Lots of things scare me.
Heights.
Rabid dogs.
Freddy.
Jason.
Onee-chan on a bad hair day.
I'm not quite sure how I mustered the courage to enlist in the military, but here I am. I guess I couldn't bear to stay back while onee-chan goes off to fight.
Onee-chan has always been the brave one. Back when we were kids she'd beat up any boy that picked on me. I could always count on her to have enough bravery for the both of us. That's why she became a mobile suit pilot.
I could never pilot one. I'd be too afraid. Out there, on the battlefield, never knowing when you could be shot down. That's why I became a CIC.
However recent events have shown me that my position is far scarier than being a pilot.
Instead of wondering when I might die, I have to worry about when they might die. I wasn't exactly sure how to react when Shou and Dale died. I had just talked to them the day before. We all sat down and had dinner together, but now they're gone. Just like that.
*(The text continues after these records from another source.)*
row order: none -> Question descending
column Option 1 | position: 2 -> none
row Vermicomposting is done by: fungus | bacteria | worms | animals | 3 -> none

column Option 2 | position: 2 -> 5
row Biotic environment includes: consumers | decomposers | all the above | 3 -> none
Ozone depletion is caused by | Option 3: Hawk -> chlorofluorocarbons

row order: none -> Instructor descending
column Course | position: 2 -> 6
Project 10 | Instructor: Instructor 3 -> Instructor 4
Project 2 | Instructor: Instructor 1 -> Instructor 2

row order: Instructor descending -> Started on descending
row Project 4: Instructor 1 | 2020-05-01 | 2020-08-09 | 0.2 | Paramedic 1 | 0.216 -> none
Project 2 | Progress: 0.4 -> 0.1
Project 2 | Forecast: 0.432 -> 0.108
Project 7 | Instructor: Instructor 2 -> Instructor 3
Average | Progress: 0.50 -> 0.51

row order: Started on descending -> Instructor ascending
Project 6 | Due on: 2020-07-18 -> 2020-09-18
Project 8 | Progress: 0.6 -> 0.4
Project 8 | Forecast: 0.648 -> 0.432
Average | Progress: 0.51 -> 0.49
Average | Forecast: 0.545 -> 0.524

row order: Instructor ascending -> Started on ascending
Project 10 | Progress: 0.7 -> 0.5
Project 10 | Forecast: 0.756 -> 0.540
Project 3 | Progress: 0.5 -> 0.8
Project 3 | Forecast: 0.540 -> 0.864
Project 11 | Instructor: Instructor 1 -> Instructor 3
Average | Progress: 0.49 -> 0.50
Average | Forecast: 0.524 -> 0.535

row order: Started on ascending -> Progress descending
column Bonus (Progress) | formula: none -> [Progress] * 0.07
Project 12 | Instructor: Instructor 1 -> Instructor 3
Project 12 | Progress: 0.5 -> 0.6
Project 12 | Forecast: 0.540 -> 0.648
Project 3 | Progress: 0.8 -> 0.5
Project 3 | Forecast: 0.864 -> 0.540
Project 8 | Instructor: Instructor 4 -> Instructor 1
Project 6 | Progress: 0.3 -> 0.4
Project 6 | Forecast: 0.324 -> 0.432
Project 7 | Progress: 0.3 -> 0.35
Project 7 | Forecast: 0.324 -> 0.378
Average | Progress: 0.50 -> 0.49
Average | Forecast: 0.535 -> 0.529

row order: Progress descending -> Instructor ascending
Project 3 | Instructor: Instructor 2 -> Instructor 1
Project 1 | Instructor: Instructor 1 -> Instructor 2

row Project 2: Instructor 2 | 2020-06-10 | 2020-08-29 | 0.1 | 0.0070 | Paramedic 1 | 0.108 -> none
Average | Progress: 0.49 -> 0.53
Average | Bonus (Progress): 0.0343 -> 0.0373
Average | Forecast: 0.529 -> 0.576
It made me realize that the last conversation I had with my sister could really be the last. It could be the last time Rey ignores me or the last time Shinn treats me like a kid, even when I'm older than he is!
But I suppose I'm over thinking. I don't really need to be worried about my sister. Onee-chan might act rash and downright stupid at times, but she knows her limits. If there's something she can't handle, she knows when to pull back. Her piloting skills are rather impressive too, I mean she is a Red after all.
Rey is the last person I should worry about. He always has the same calm, cool expression and carries that onto the battlefield. He always seems to know what to do and how to do it. I would never have to worry about him doing anything stupid.
If it's one person that I have to worry about, it would be Shinn. He's cocky, rash, thick headed, hotheaded, childish and disrespectful… If some one scared me the most, it would be Shinn. Sometimes, during battle, it's like he changes into another person. He'll bark orders at me, telling me to send out another flyer or a new silhouette. Then he charges at the enemy, swinging his weapon around. It's like he becomes a killing machine. Shinn terrifies me when he's like this, but…. I guess what scares me the most is that out of everyone, he is the most likely to die… and he wouldn't care about it. We all know about his past, how he lost his family in Orb and I get a sickening feeling that Shinn wants to join them. I feel that he charges onto the battlefield to look for a place to die. I'd have to thank the Impulse for keeping him alive this long. Shinn has always been reckless with equipment. Vino told me Shinn once tried to fix a computer by whacking it with a wrench. Shinn is just as reckless with the Impulse. Its arm will get damaged, it's leg ripped off, but Shinn will keep on fighting. I remember a saying that went something like "there's nothing more dangerous than a man who has nothing to loose." I'm afraid that this saying pertains to Shinn.
I like to think that I help bring Shinn back alive each time. Whenever he needs it, I send him a new flyer, instant field repair, increasing his chances of survival. I doubt Shinn sees it this way. I never receive a word of thanks, but I suppose his pride wouldn't allow it. I'm happy with the feeling of relief I get when I see the Impulse return to the hanger. I can put my fears to rest until the alarm sounds again. It's a vicious cycle.
Onee-chan will be fine, she knows her limits. Rey will be fine, he's no idiot. Shinn might launch and never come back and I know he would be content with that, but still, I pray for him.
Lots of things scare me, but Shinn, the thing I fear most is losing you.